At the Burlington, Ont., head office of the Canadian Farm and Industrial Equipment Institute, president Brent Hamre said nationally, 2003 sales were the best dealers have seen lately, at least for combines and large tractors.
Almost 1,250 combines were sold in 2003 compared to fewer than 1,000 in 2002.
“There was some pent-up demand in play and I think there were some good deals and promotions late in the year that made buying attractive,” Hamre said.
“But I am preparing the outlook for 2004 now and I can tell you the members I am talking to are not terribly bullish about the new year, so I think that tells us that people in the industry don’t really seem to think we have turned any corners.”
Then there are the continuing impacts of the bovine spongiform encephalopathy crisis and closed borders to Canadian cattle exports.
Hamre and Keating said there was a softening of sales in forage equipment and smaller tractors late in the year that is expected to spill into 2004 as the BSE crisis continues.
“The impact really began to be felt in the last quarter,” Hamre said. “There was a sharp decline in sales of smaller tractors and balers, typically equipment that cattle guys and dairy farms would buy. I certainly expect that to be a real factor for our industry in the new year.”
Meanwhile, the continuing consolidation of the farm equipment industry and its small Canadian market is creating a change in the political structure of the industry.

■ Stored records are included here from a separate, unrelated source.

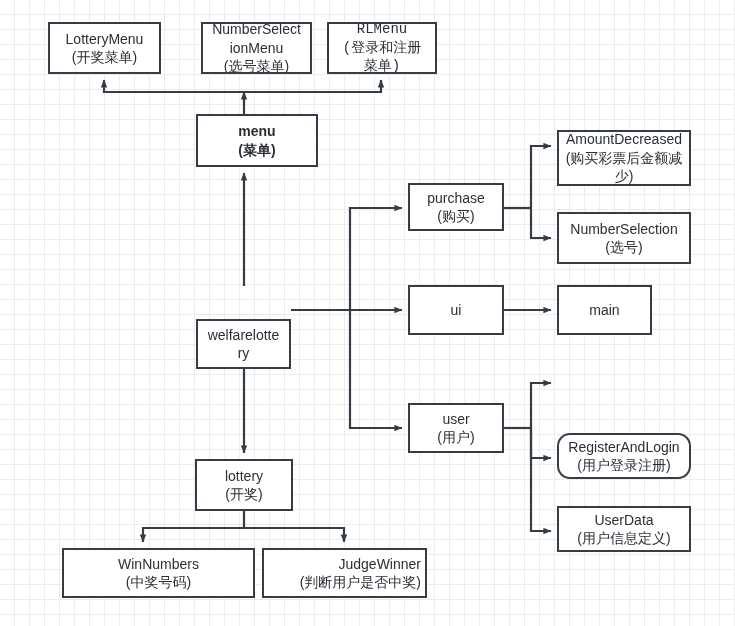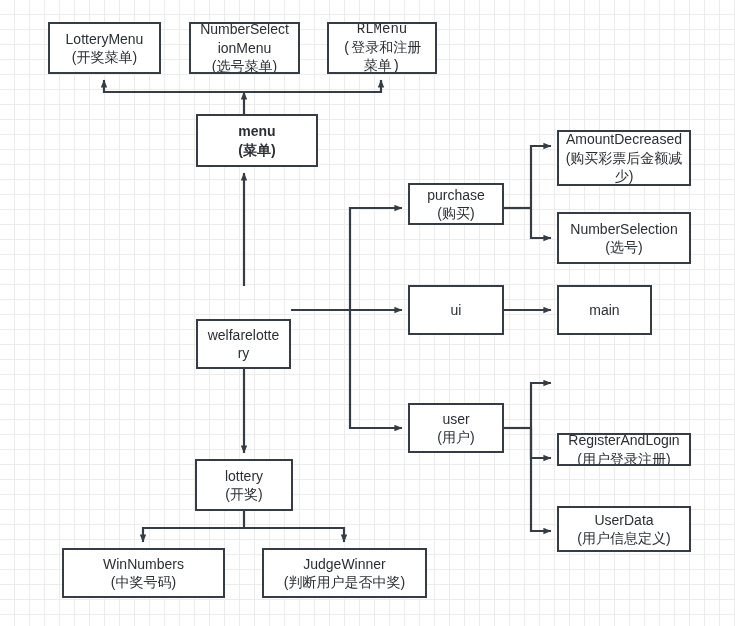--- a/index.html
+++ b/index.html
@@ -97,7 +97,7 @@
     <span class="ln">(开奖菜单)</span>
   </div>
 
-  <div class="node" style="left:189px; top:22px; width:111px; height:52px;">
+  <div class="node" style="left:201px; top:22px; width:111px; height:52px;">
     <span class="ln">NumberSelect</span>
     <span class="ln">ionMenu</span>
     <span class="ln">(选号菜单)</span>

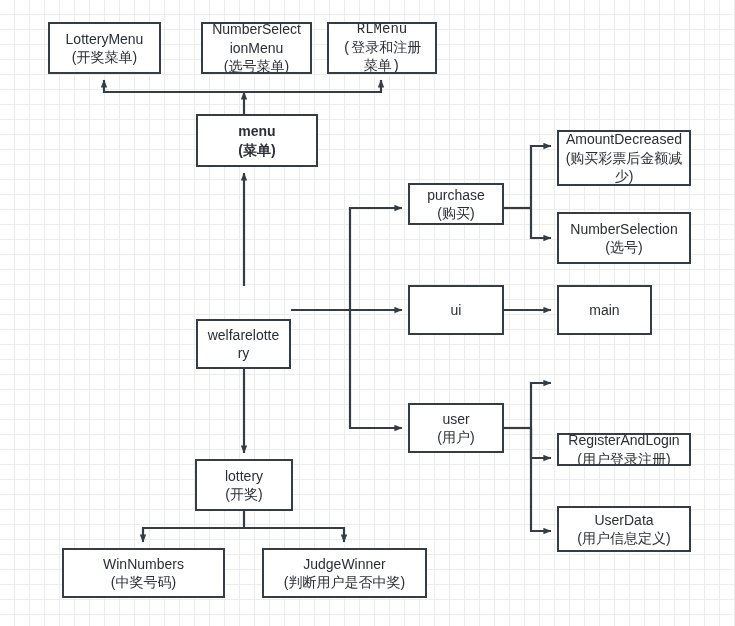--- a/index.html
+++ b/index.html
@@ -120,7 +120,7 @@
     <span class="ln">少)</span>
   </div>
 
-  <div class="node" style="left:408px; top:183px; width:96px; height:42px;">
+  <div class="node" style="left:408px; top:183px; width:96px; height:48px;">
     <span class="ln">purchase</span>
     <span class="ln">(购买)</span>
   </div>

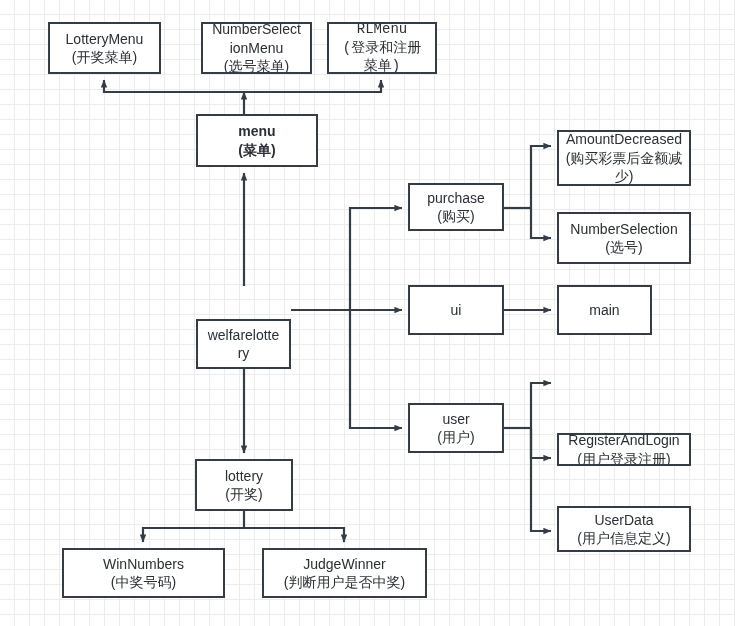--- a/index.html
+++ b/index.html
@@ -149,7 +149,7 @@
     <span class="ln">(用户)</span>
   </div>
 
-  <div class="node" style="left:557px; top:433px; width:134px; height:33px;">
+  <div class="node" style="left:557px; top:433px; width:134px; height:46px;border-radius:13px;">
     <span class="ln">RegisterAndLogin</span>
     <span class="ln">(用户登录注册)</span>
   </div>

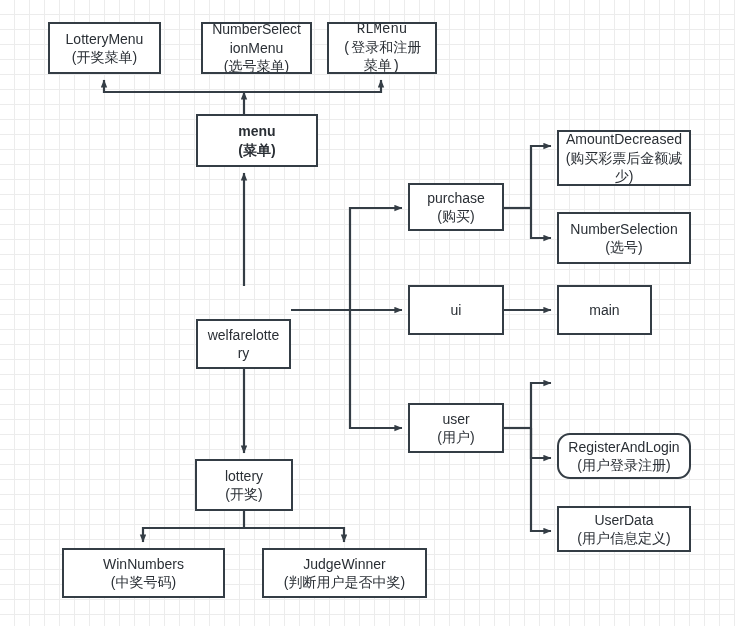--- a/index.html
+++ b/index.html
@@ -164,7 +164,7 @@
     <span class="ln">(用户信息定义)</span>
   </div>
 
-  <div class="node" style="left:62px; top:548px; width:163px; height:50px;">
+  <div class="node" style="left:62px; top:548px; width:193px; height:50px;">
     <span class="ln">WinNumbers</span>
     <span class="ln">(中奖号码)</span>
   </div>

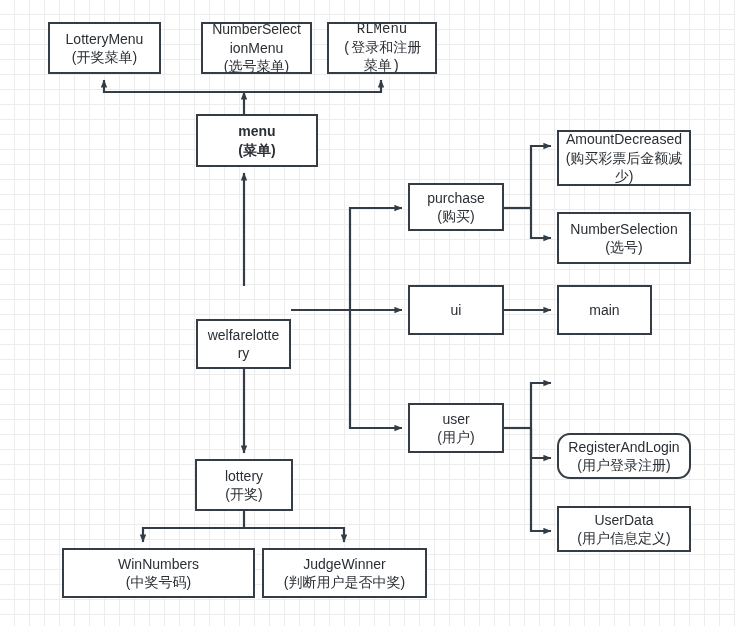--- a/index.html
+++ b/index.html
@@ -169,7 +169,7 @@
     <span class="ln">(中奖号码)</span>
   </div>
 
-  <div class="node" style="left:262px; top:548px; width:165px; height:50px;">
+  <div class="node" style="left:262px; top:548px; width:165px; height:50px;align-items:flex-end;">
     <span class="ln">JudgeWinner</span>
     <span class="ln">(判断用户是否中奖)</span>
   </div>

For many years, the industry has had its own national Canadian industry group. Now, the CFIEI is being dissolved and Canada’s industry is joining the organization created to serve the industry in the United States – the Association of Equipment Manufacturers, which represents business, construction and forestry equipment manufacturers, as well as agriculture. Hamre said statistics in future will be compiled for North America, “although of course, Canada’s numbers will be broken out.”